"Igualdad versus igualitarismo"

Opinión

Federico Imaz, ex concejal y referente de Nuevo Rumbo, un espacio político vecinal lamatritense presentó un escrito ante los medios de comunicación en los que analiza la realidad local con una particular visión sobre la situación de las instituciones locales.

"Todos somos iguales ante la ley, tenemos la misma dignidad y los mismos derechos. A partir de ahí son todas diferencias. Por suerte somos diferentes", comienza diciendo.

"Los políticos progresistas cultivan el igualitarismo que significa negar toda diferencia nacida del esfuerzo y del sacrificio que lleva a que muchos, no todos, lleguen a posiciones sociales elevadas. Ser progresista, de izquierda en realidad, implica mirar para abajo. Los ‘ricos’ para estos políticos no son un ejemplo a imitar, sino una casta a combatir", continúa.

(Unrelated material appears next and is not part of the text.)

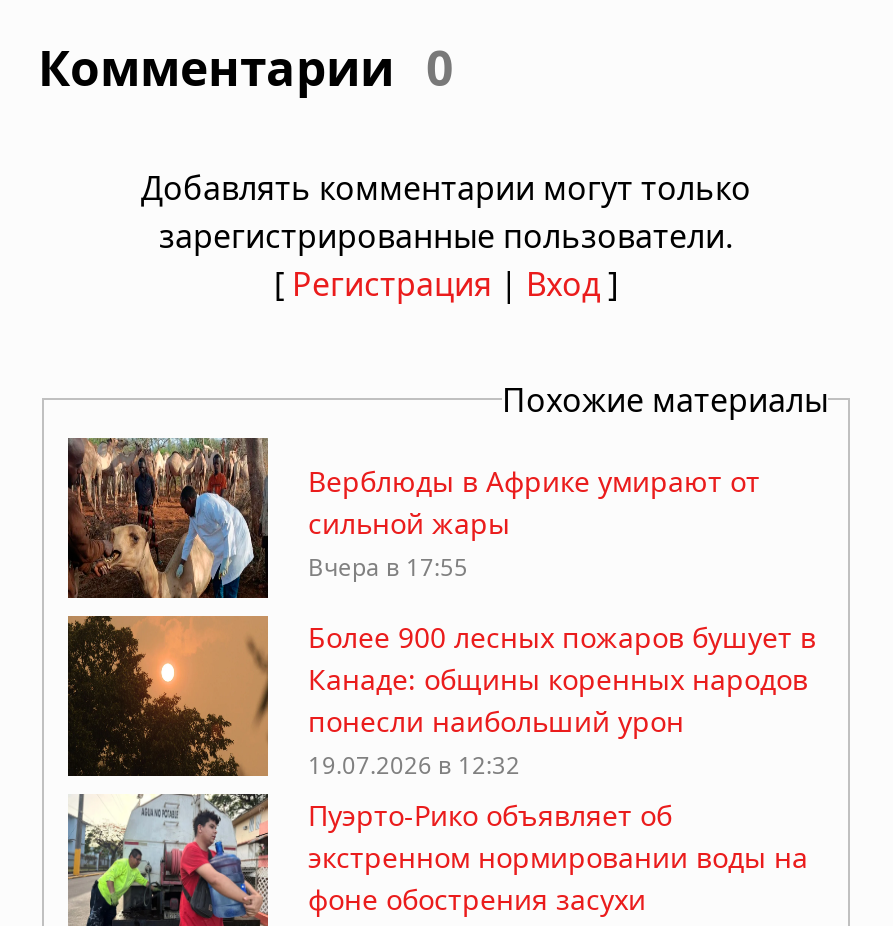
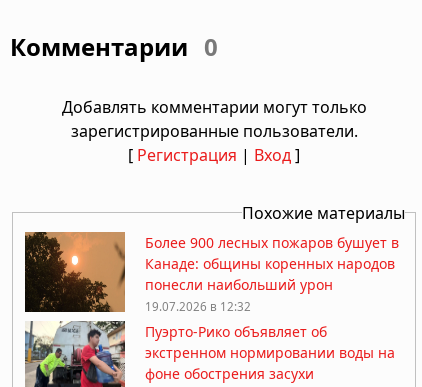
- [image]
- Верблюды в Африке умирают от
- сильной жары
- Вчера в 17:55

"En La Madrid tenemos dos ejemplos claros de lo que digo: uno es el cambio de nombre del tradicional Club Social de General La Madrid que ahora es solo Club General La Madrid; el otro es la transformación de la Exposición anual con remate de toros, etc, de la Sociedad Rural, en la Expo La Madrid organizada por la Municipalidad. El resentimiento, la mediocridad y un igualitarismo bobo y decadente es lo que motorizó estos cambios. El Club Social era una institución con una riquísima tradición y lleno historias, con un edificio que nada les envidia a los mejores clubes de la Argentina, construido con el esfuerzo de parte de los hombres que hicieron la gloria perdida del club y de la ciudad", analiza Imaz.

"Con la Sociedad Rural pasa lo mismo. En la sala de reuniones de dicha institución están los cuadros de los presidentes que hicieron de esa institución una de las más importantes de Carbap. Juan Alberto Rebollini fue elegido presidente de Carbap en reconocimiento a su persona, pero también a la Sociedad Rural de La Madrid. Aquellos hombres hicieron las instalaciones, las tribunas, los galpones, pusieron la balanza, hicieron el tambo. No sólo eso, también fundaron, junto con la Gobernación y el gobierno municipal, la Escuela Agropecuaria. Justamente hicieron el tambo para que lo alumnos de dicha escuela tuviesen donde hacer las prácticas. Esta comisión cerro dicho tambo", continúa.

"Y sigue la saga: en el año ’58 dirigieron la legendaria lucha contra la tucura, motorizaron y dirigieron la construcción del Hotel San Martín, hotel que no había otro igual en muchos kilómetros a la redonda, y finalmente construyeron la sede de la calle Mitre", prosigue el escrito.

"Las actuales autoridades ni las goteras del galpón de las instalaciones pueden tapar", critica Federico Imaz.

"Y como si todo esto fuera poco, entregaron a la Municipalidad , como ya mencioné, la tradicional fiesta anual para que Guillermo Escudero y su Comité de Eventos organicen Expo La Madrid. Ni un remate de toros puede organizar las actuales autoridades de la Sociedad Rural", indica.

"No entiendo como no renuncian de vergüenza. ¿Cuánto falta para que vendan la sede de la calle Mitre? (La Cámara de Comercio e Industria local también participa de dicha organización, pero su trabajo queda absolutamente absorbido políticamente por la Municipalidad)", analiza.

"La triste decadencia de la Rural no es más que una muestra palpable del declive de La Madrid como pueblo, y de ese igualitarismo bobo y decadente que mira para abajo y destruye todo lo que tenga algún tufillo a excelencia", sentencia.

"Otra cosa es preocuparse por los sectores más desfavorecidos para que la igualdad de derechos no quede en una mera declaración. Para que efectivamente todos tengan la oportunidad de llegar a la cima de la sociedad, si se lo proponen y se esfuerzan lo suficiente. Para ello la educación juega un rol central. Desgraciadamente la educación pública es una catástrofe", menciona.

"Según la prueba Aprender tomada en todo el país el año anterior, el 40 % de los alumnos del último año de los Institutos de Formación Docente tienen problemas para comprender lo que leen. Los chicos que en unos meses estarán al frente de un aula como docentes tienen problemas de comprensión de textos", sostiene.

"¡Imagínense! En vez de ocuparse de estas cosas, el gobierno destruye todo aquello que representa a quienes fruto del esfuerzo propio y familiar llegaron a la cima de la sociedad. Ello es mucho más fácil que volver a poner las bases para que la movilidad social sea una realidad como lo era en el pasado. Darle nuevamente jerarquía y excelencia a la educación implica una batalla que ningún gobierno está dispuesto a dar tal como los hechos lo demuestran palmariamente. Hoy, luego de cuatro años de Cambiemos en el gobierno de la Provincia, la educación pública sigue siendo el mismo desastre que era en el gobierno pasado", concluye Federico Imaz.